Abstract

B-cell depletion induced by rituximab (RTX) in ANCA-associated vasculitis (AAV) is a risk factor for hypogammaglobulinemia. Aggregating data on gammaglobulin levels kinetics during RTX and its association with the risk of relapse and severe infection is of interest. Gammaglobulin levels were collected before induction therapy and during RTX maintenance therapy. We used different definitions of gammaglobulin decline: 1/gammaglobulin levels <6g/L after induction; 2/>25% decline in gammaglobulin levels between induction and maintenance, and 3/both. Our primary objective was the impact of gammaglobulin decline on the risk of relapse and severe infections. We included 98 patients.

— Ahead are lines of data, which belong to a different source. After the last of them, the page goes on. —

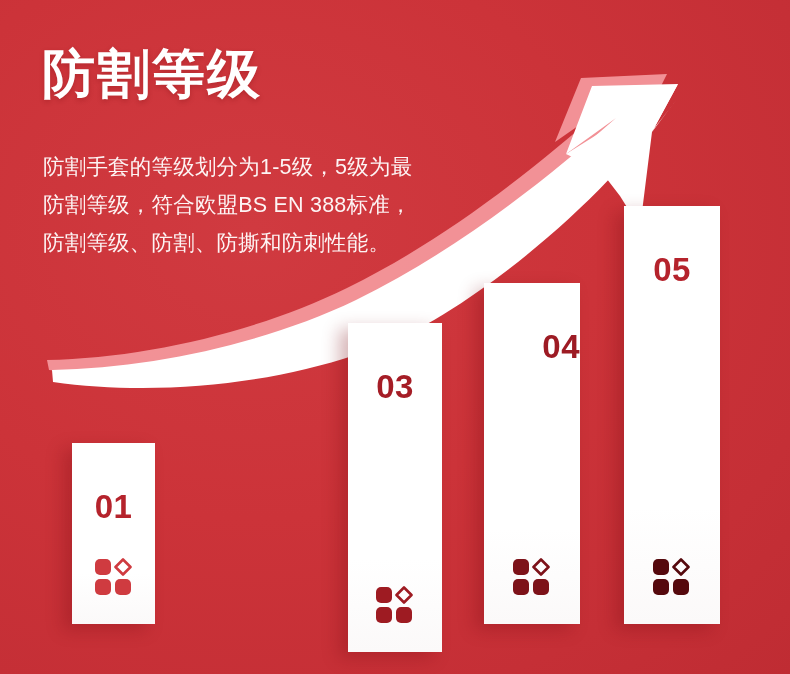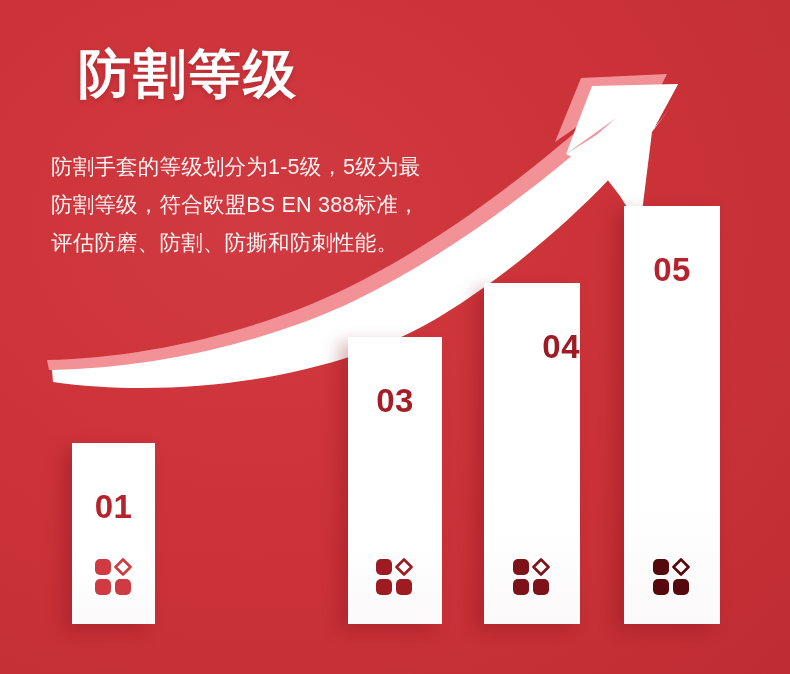--- a/index.html
+++ b/index.html
@@ -25,33 +25,32 @@
     position: absolute;
     left: 42px;
     top: 46px;
     font-size: 53px;
     line-height: 1.05;
     font-weight: 700;
     color: #ffffff;
     letter-spacing: 2px;
     white-space: nowrap;
     text-shadow: 0 2px 5px rgba(120,12,18,.30);
-    margin-left: 36px;
   }
   #subcopy {
     position: absolute;
     left: 43px;
     top: 148px;
     width: 452px;
     font-size: 21.5px;
     line-height: 38px;
     color: #fdf4f4;
     letter-spacing: .2px;
   }
-  #subcopy .line { display: block; white-space: nowrap; margin-left: 8px; }
+  #subcopy .line { display: block; white-space: nowrap; }
 
   
   #arrow-wrap {
     position: absolute;
     left: 0; top: 0;
     width: 790px; height: 674px;
     pointer-events: none;
   }
 
   
@@ -111,35 +110,35 @@
              C 342,378 180,400 53,382 Z" fill="#ffffff"></path>
 
     <path d="M678,84 L566,154 L600,170 L620,196 L640,228 L652,132 Z" fill="#ffffff"></path>
   </svg>
 
   <div id="headline">防割等级</div>
 
   <div id="subcopy">
     <span class="line">防割手套的等级划分为1-5级，5级为最</span>
     <span class="line">防割等级，符合欧盟BS EN 388标准，</span>
-    <span class="line">评估防磨、防割、防撕和防刺性能。</span>
+    <span class="line">防割等级、防割、防撕和防刺性能。</span>
   </div>
 
   <div class="bar" id="bar0" style="left: 72px; top: 443px; width: 83px; height: 181px;">
     <div class="bar-num" style="color: rgb(181, 35, 44); top: 26px;">01</div>
     <svg class="bar-icon" viewBox="0 0 40 38">
       <rect x="1" y="1" width="16" height="16" rx="5" class="ic-fill" fill="#cf3b40"></rect>
       <rect x="1" y="21" width="16" height="16" rx="5" class="ic-fill" fill="#cf3b40"></rect>
       <rect x="21" y="21" width="16" height="16" rx="5" class="ic-fill" fill="#cf3b40"></rect>
       <path d="M29 1.5 L36.5 9 L29 16.5 L21.5 9 Z" fill="none" class="ic-stroke" stroke-width="2.6" stroke-linejoin="round" stroke="#cf3b40"></path>
     </svg>
   </div>
 
 
-  <div class="bar" id="bar2" style="left: 348px; top: 337px; width: 94px; height: 287px;">
+  <div class="bar" id="bar2" style="left: 348px; top: 323px; width: 94px; height: 329px;">
     <div class="bar-num" style="color: rgb(165, 29, 38); top: 26px;">03</div>
     <svg class="bar-icon" viewBox="0 0 40 38">
       <rect x="1" y="1" width="16" height="16" rx="5" class="ic-fill" fill="#9e1b22"></rect>
       <rect x="1" y="21" width="16" height="16" rx="5" class="ic-fill" fill="#9e1b22"></rect>
       <rect x="21" y="21" width="16" height="16" rx="5" class="ic-fill" fill="#9e1b22"></rect>
       <path d="M29 1.5 L36.5 9 L29 16.5 L21.5 9 Z" fill="none" class="ic-stroke" stroke-width="2.6" stroke-linejoin="round" stroke="#9e1b22"></path>
     </svg>
   </div>
 
   <div class="bar" id="bar3" style="left: 484px; top: 283px; width: 96px; height: 341px;">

Patients with gammaglobulin level <6g/L after induction and gammaglobulin decline >25% were older (OR 3.9; 95%CI 1.1-16.1), had more frequently baseline gammaglobulin levels <10g/L (OR 6.0; 95%CI 1.7-25.8) and received more frequent pulses of methylprednisolone at induction (OR 4.6; 95%CI 1.3-18.5). Severe infection-free survival was significantly poorer in patients with both gammaglobulin <6g/L and gammaglobulin decline >25% (adjusted HR 2.3; 95%CI 1.0-5.1) and in those who received pulses of methylprednisolone (HR 5.6; 95%CI 2.3-13.4). Gammaglobulin decline was in contrast not associated with the risk of relapse. Older age, low gammaglobulin levels and pulses of methylprednisolone at induction increase the likelihood of gammaglobulin decline after induction therapy. Such decline was associated with an increased risk of severe infections but not lower risk of vasculitis relapse. Pulses of methylprednisolone at induction had an independent negative impact on gammaglobulin levels and the risk of severe infections.